Data shown START
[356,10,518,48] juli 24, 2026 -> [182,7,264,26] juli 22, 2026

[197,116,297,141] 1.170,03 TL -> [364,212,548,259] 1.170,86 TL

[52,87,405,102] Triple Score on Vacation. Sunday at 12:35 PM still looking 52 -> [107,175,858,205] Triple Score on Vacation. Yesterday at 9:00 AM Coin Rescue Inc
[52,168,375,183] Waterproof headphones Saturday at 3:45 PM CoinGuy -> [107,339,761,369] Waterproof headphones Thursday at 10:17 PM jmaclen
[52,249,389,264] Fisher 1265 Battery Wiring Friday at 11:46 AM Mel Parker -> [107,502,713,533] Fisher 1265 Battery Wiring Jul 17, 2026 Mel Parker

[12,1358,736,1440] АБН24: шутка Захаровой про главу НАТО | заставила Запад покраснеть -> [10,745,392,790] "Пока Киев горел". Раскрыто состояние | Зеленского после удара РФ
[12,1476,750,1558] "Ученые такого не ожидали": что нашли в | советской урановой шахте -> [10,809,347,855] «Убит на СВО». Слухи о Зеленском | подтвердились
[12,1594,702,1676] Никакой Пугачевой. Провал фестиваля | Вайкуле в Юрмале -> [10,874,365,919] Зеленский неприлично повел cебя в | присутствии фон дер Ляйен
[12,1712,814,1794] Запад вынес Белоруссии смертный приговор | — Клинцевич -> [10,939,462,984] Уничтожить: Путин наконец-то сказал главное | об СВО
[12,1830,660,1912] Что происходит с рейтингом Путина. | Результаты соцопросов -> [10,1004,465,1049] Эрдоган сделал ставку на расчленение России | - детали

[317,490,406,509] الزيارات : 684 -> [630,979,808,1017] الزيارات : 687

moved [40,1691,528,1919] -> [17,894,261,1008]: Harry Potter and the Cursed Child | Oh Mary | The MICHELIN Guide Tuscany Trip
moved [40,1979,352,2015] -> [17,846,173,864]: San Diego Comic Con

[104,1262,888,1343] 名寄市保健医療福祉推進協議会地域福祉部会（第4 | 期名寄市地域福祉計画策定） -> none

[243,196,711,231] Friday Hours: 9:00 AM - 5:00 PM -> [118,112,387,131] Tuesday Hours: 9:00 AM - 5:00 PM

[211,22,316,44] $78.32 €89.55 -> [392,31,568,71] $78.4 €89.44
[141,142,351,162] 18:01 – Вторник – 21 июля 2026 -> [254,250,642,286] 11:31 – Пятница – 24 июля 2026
Data shown END
• **Requirement**
The answer must be a word-for-word restatement of the records.

• **Answer to the problem**
[356,10,518,48] juli 24, 2026 -> [182,7,264,26] juli 22, 2026

[197,116,297,141] 1.170,03 TL -> [364,212,548,259] 1.170,86 TL

[52,87,405,102] Triple Score on Vacation. Sunday at 12:35 PM still looking 52 -> [107,175,858,205] Triple Score on Vacation. Yesterday at 9:00 AM Coin Rescue Inc
[52,168,375,183] Waterproof headphones Saturday at 3:45 PM CoinGuy -> [107,339,761,369] Waterproof headphones Thursday at 10:17 PM jmaclen
[52,249,389,264] Fisher 1265 Battery Wiring Friday at 11:46 AM Mel Parker -> [107,502,713,533] Fisher 1265 Battery Wiring Jul 17, 2026 Mel Parker

[12,1358,736,1440] АБН24: шутка Захаровой про главу НАТО | заставила Запад покраснеть -> [10,745,392,790] "Пока Киев горел". Раскрыто состояние | Зеленского после удара РФ
[12,1476,750,1558] "Ученые такого не ожидали": что нашли в | советской урановой шахте -> [10,809,347,855] «Убит на СВО». Слухи о Зеленском | подтвердились
[12,1594,702,1676] Никакой Пугачевой. Провал фестиваля | Вайкуле в Юрмале -> [10,874,365,919] Зеленский неприлично повел cебя в | присутствии фон дер Ляйен
[12,1712,814,1794] Запад вынес Белоруссии смертный приговор | — Клинцевич -> [10,939,462,984] Уничтожить: Путин наконец-то сказал главное | об СВО
[12,1830,660,1912] Что происходит с рейтингом Путина. | Результаты соцопросов -> [10,1004,465,1049] Эрдоган сделал ставку на расчленение России | - детали

[317,490,406,509] الزيارات : 684 -> [630,979,808,1017] الزيارات : 687

moved [40,1691,528,1919] -> [17,894,261,1008]: Harry Potter and the Cursed Child | Oh Mary | The MICHELIN Guide Tuscany Trip
moved [40,1979,352,2015] -> [17,846,173,864]: San Diego Comic Con

[104,1262,888,1343] 名寄市保健医療福祉推進協議会地域福祉部会（第4 | 期名寄市地域福祉計画策定） -> none

[243,196,711,231] Friday Hours: 9:00 AM - 5:00 PM -> [118,112,387,131] Tuesday Hours: 9:00 AM - 5:00 PM

[211,22,316,44] $78.32 €89.55 -> [392,31,568,71] $78.4 €89.44
[141,142,351,162] 18:01 – Вторник – 21 июля 2026 -> [254,250,642,286] 11:31 – Пятница – 24 июля 2026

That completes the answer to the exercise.